Roger August 28, 2006 3:36 AM

I wrote:

to accept Google cookies but delete them often, …. In Firefox this is trivial (Ctrl + Shift + Del).

I should qualify that. This will only delete cookies if the “cookies” option is set under the “Clear Private Data” tool. By default, it isn’t checked. You can change this under Options–>Privacy–>Settings

Also, note that this deletes all your cookies, plus anything else you have selected as being “private data”.

Noam Eppel August 30, 2006 12:35 PM

Hi Bruce,

Regarding your comments about TrackMeNot:

Some of the problems you identified with TrackMeNot is that there are a limited number of search terms and that it conducts an automatic search every 12 seconds.
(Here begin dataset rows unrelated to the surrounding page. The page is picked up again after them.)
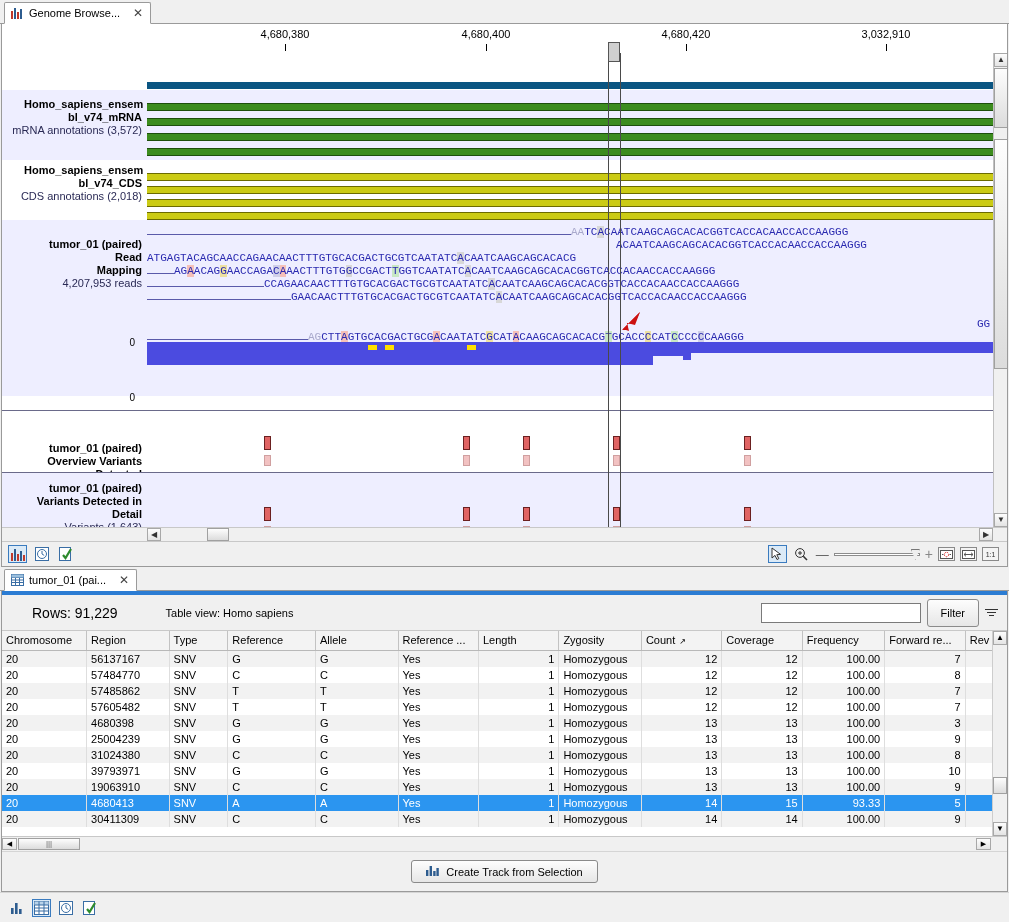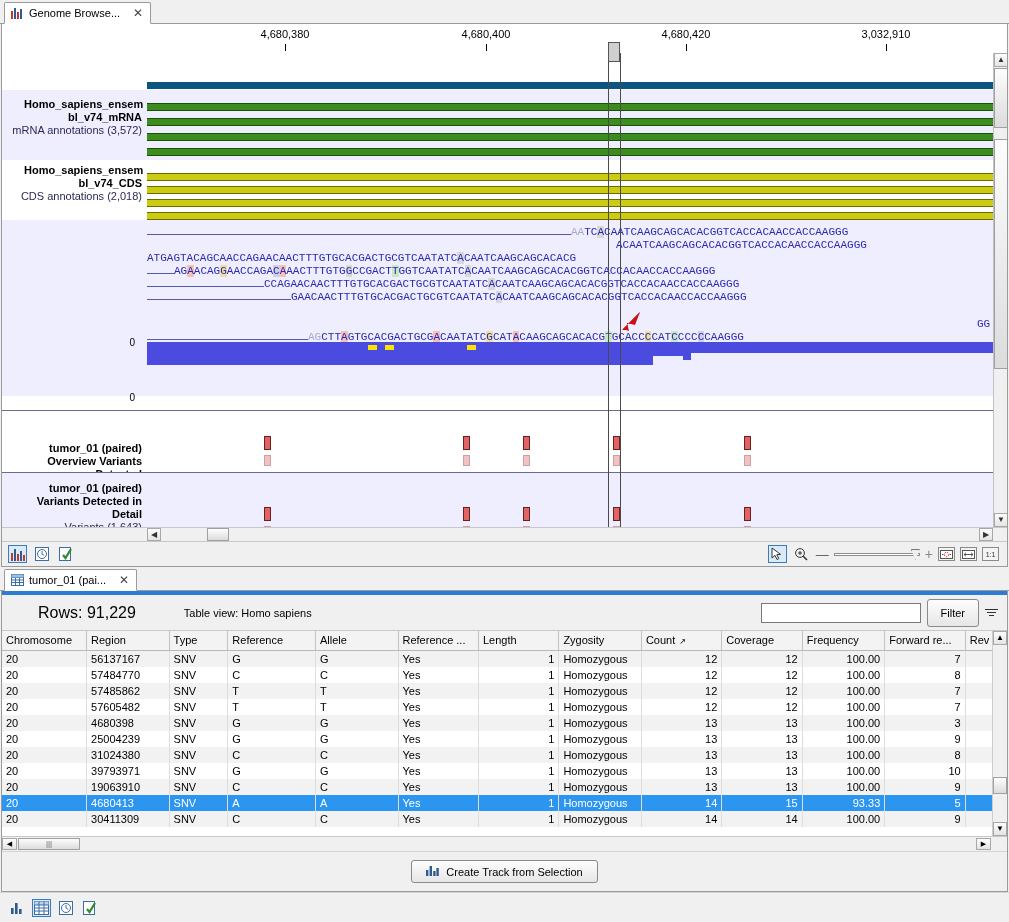--- a/index.html
+++ b/index.html
@@ -215,6 +215,11 @@
       </div>
 
       <div class="panelbg" style="top:196px;height:176px;background:#eeeeff;"></div>
+      <div class="tracklabel" style="top:214px">
+        <b>tumor_01 (paired) Read</b>
+        <b>Mapping</b>
+        <span class="sub">4,207,953 reads</span>
+      </div>
       <span class="zerolab" style="top:313px;right:872px">0</span>
       <span class="zerolab" style="top:368px;right:872px">0</span>
 

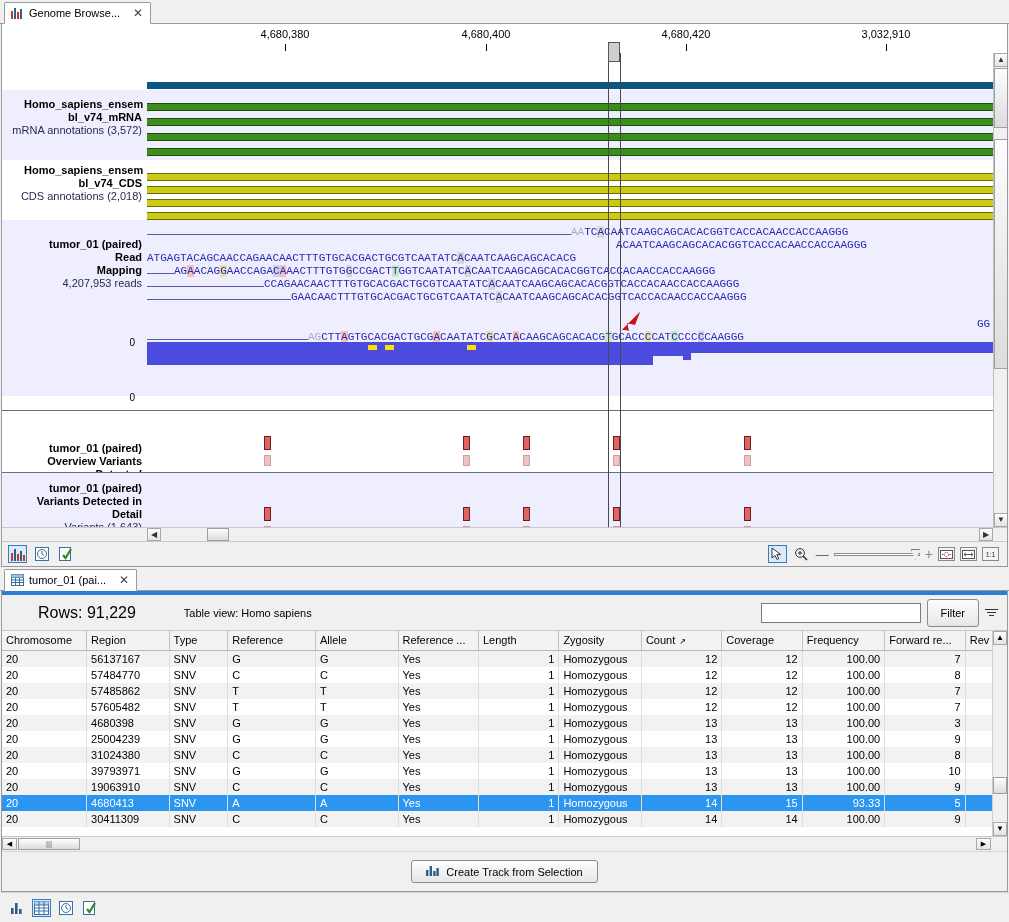--- a/index.html
+++ b/index.html
@@ -111,7 +111,7 @@
   .tblhdrbar { height:4px; background:#2b7cd3; }
   .tblinfo { height:36px; display:flex; align-items:center; background:#f0f0f0;
              border-bottom:1px solid #c8c8c8; padding:0 8px; position:relative; }
-  .tblinfo .rows { margin-left:28px; font-size:16px; }
+  .tblinfo .rows { margin-left:22px; font-size:14px; }
   .tblinfo .tv { margin-left:48px; font-size:11px; }
   .filterwrap { position:absolute; right:8px; display:flex; align-items:center; gap:6px; }
   .filterinput { width:160px; height:20px; border:1px solid #7a7a7a; background:#fff; }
Both these issues makes it easier for a monitoring system to separate the signal from the noise.

You made some recommendations to improve the program: “If I were going to improve on this idea, I would make the plugin watch the user’s search patterns. I would make it send queries only to the search engines the user does, only when he is actually online doing things. I would randomize the timing. (There’s a comment to that effect in the code, so presumably this will be fixed in a later version of the program.) And I would make it monitor the web pages the user looks at, and send queries based on keywords it finds on those pages. And I would make it send queries in the form the user tends to use, whether it be single words, pairs of words, or whatever.”

I understand the reasoning behind your recommendations – you want to make the automated TrackMeNot search terms more similar to the individual’s search patterns so that it is harder to identify the signal from the noise. However, in trying to make the search terms more realistic, I think you lost sight of the purpose of the program.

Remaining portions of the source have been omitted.